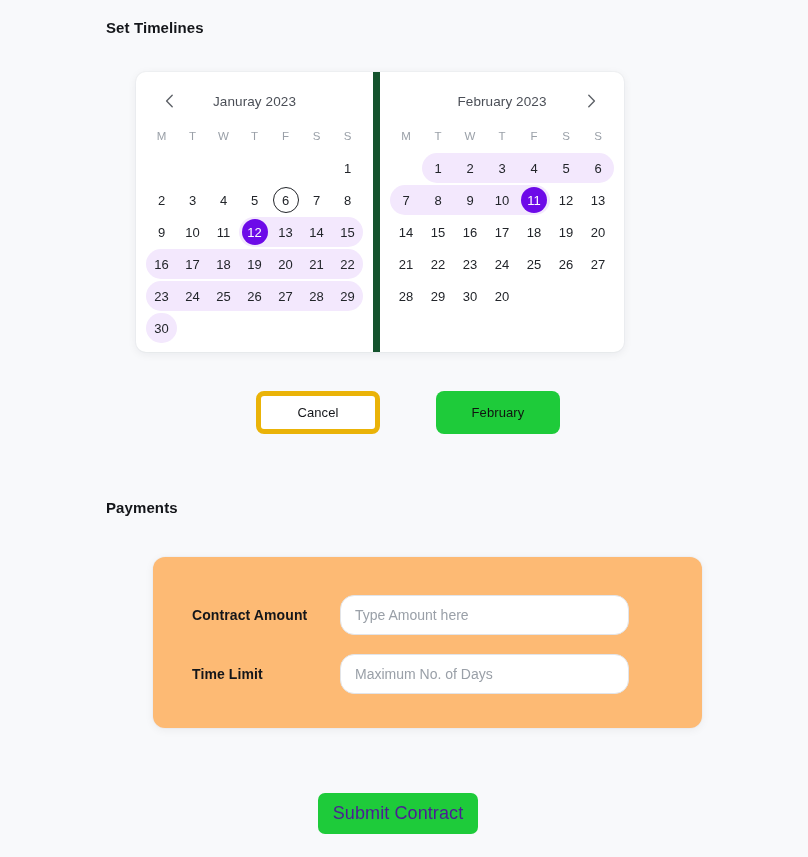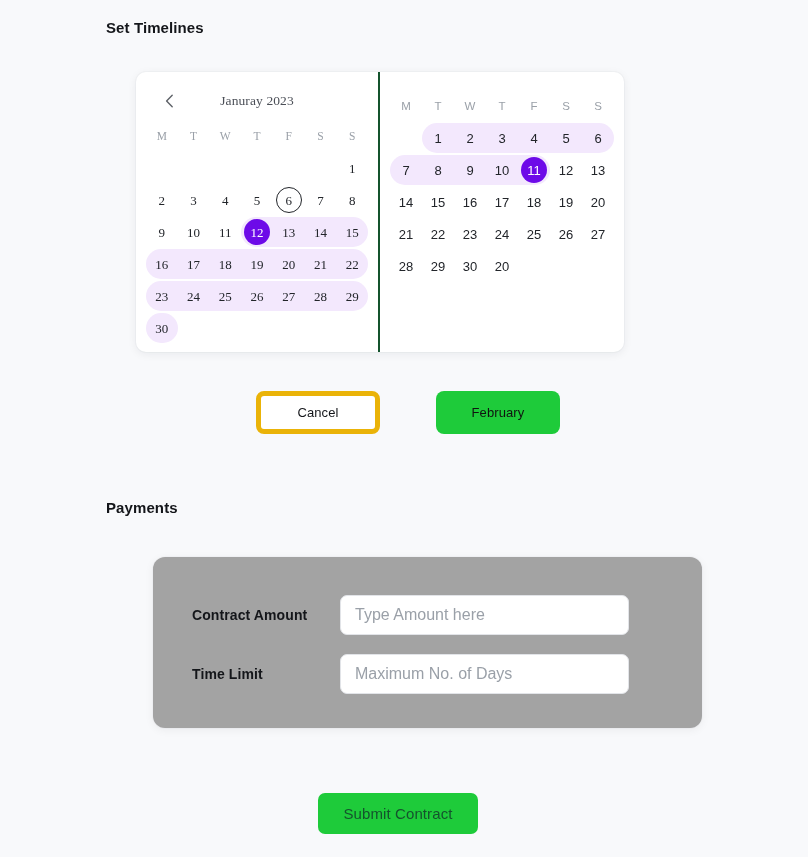--- a/index.html
+++ b/index.html
@@ -30,21 +30,21 @@
     background: #ffffff;
     border-radius: 10px;
     box-shadow: 0 2px 10px rgba(20,25,40,.07), 0 0 0 1px rgba(20,25,40,.025);
     display: flex;
   }
   .cal-pane {
     position: relative;
     width: 244px;
     padding: 14px 10px 0 10px;
   }
-  .cal-pane.left { border-right: 2px solid #14532d; font-family: Liberation Serif, serif; }
+  .cal-pane.left { border-right: 7px solid #14532d; }
 
   .cal-head {
     position: relative;
     height: 30px;
     display: flex;
     align-items: center;
     justify-content: center;
   }
   .cal-month {
     font-size: 13.5px;
@@ -146,54 +146,54 @@
     background: #1ecb3a;
     border: none;
     color: #101510;
   }
   #btn-submit {
     left: 306px; top: 793px;
     width: 160px; height: 41px;
     background: #1ecb3a;
     border: none;
     border-radius: 7px;
-    color: #14532d;
-    font-size: 15px;
+    color: #4c1d95;
+    font-size: 18px;
   }
 
   
   .pay-card {
     position: absolute;
     left: 141px; top: 557px;
     width: 549px; height: 171px;
-    background: #a3a3a3;
+    background: #fdba74;
     border-radius: 12px;
     box-shadow: 0 2px 10px rgba(20,25,40,.06), 0 0 0 1px rgba(20,25,40,.02);
   }
   .field-row {
     position: absolute;
     display: flex;
     align-items: center;
   }
   #row-amount { left: 39px; top: 38px; }
   #row-time   { left: 39px; top: 97px; }
   .field-label {
     width: 148px;
     font-size: 14px;
     font-weight: 700;
     color: #14161a;
     letter-spacing: .1px;
   }
   .field-input {
     width: 289px; height: 40px;
     border: 1px solid #e2e4e8;
-    border-radius: 7px;
+    border-radius: 14px;
     background: #ffffff;
     padding: 0 14px;
-    font-size: 16px;
+    font-size: 14px;
     font-family: "Liberation Sans", sans-serif;
     color: #22252a;
     outline: none;
   }
   .field-input::placeholder { color: #9aa0a8; }
 </style>
 </head>
 <body>
 
 <div class="page">
@@ -335,20 +335,28 @@
             <div class="day empty"></div>
             <div class="day empty"></div>
             <div class="day empty"></div>
             <div class="day empty"></div>
             <div class="day empty"></div>
           </div>
         </div>
     </div>
 
     <div class="cal-pane right">
+      <div class="cal-head">
+        <span class="cal-month">February 2023</span>
+        <button class="nav-btn nav-next" aria-label="next month">
+          <svg width="9" height="14" viewBox="0 0 9 14" fill="none">
+            <path d="M1.8 1.2 L7.4 7 L1.8 12.8" stroke="#5e6268" stroke-width="1.4" stroke-linecap="round" stroke-linejoin="round"></path>
+          </svg>
+        </button>
+      </div>
       <div class="dow-row">
         <div class="dow">M</div>
         <div class="dow">T</div>
         <div class="dow">W</div>
         <div class="dow">T</div>
         <div class="dow">F</div>
         <div class="dow">S</div>
         <div class="dow">S</div>
       </div>
       <div class="weeks" id="weeks-1">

### THE TASK
Without the pictures, please reproduce each line of the listing above exactly, from the first one through the line bearing "left: 306px; top: 793px;".

### REPLY TO THE EXERCISE
--- a/index.html
+++ b/index.html
@@ -30,21 +30,21 @@
     background: #ffffff;
     border-radius: 10px;
     box-shadow: 0 2px 10px rgba(20,25,40,.07), 0 0 0 1px rgba(20,25,40,.025);
     display: flex;
   }
   .cal-pane {
     position: relative;
     width: 244px;
     padding: 14px 10px 0 10px;
   }
-  .cal-pane.left { border-right: 2px solid #14532d; font-family: Liberation Serif, serif; }
+  .cal-pane.left { border-right: 7px solid #14532d; }
 
   .cal-head {
     position: relative;
     height: 30px;
     display: flex;
     align-items: center;
     justify-content: center;
   }
   .cal-month {
     font-size: 13.5px;
@@ -146,54 +146,54 @@
     background: #1ecb3a;
     border: none;
     color: #101510;
   }
   #btn-submit {
     left: 306px; top: 793px;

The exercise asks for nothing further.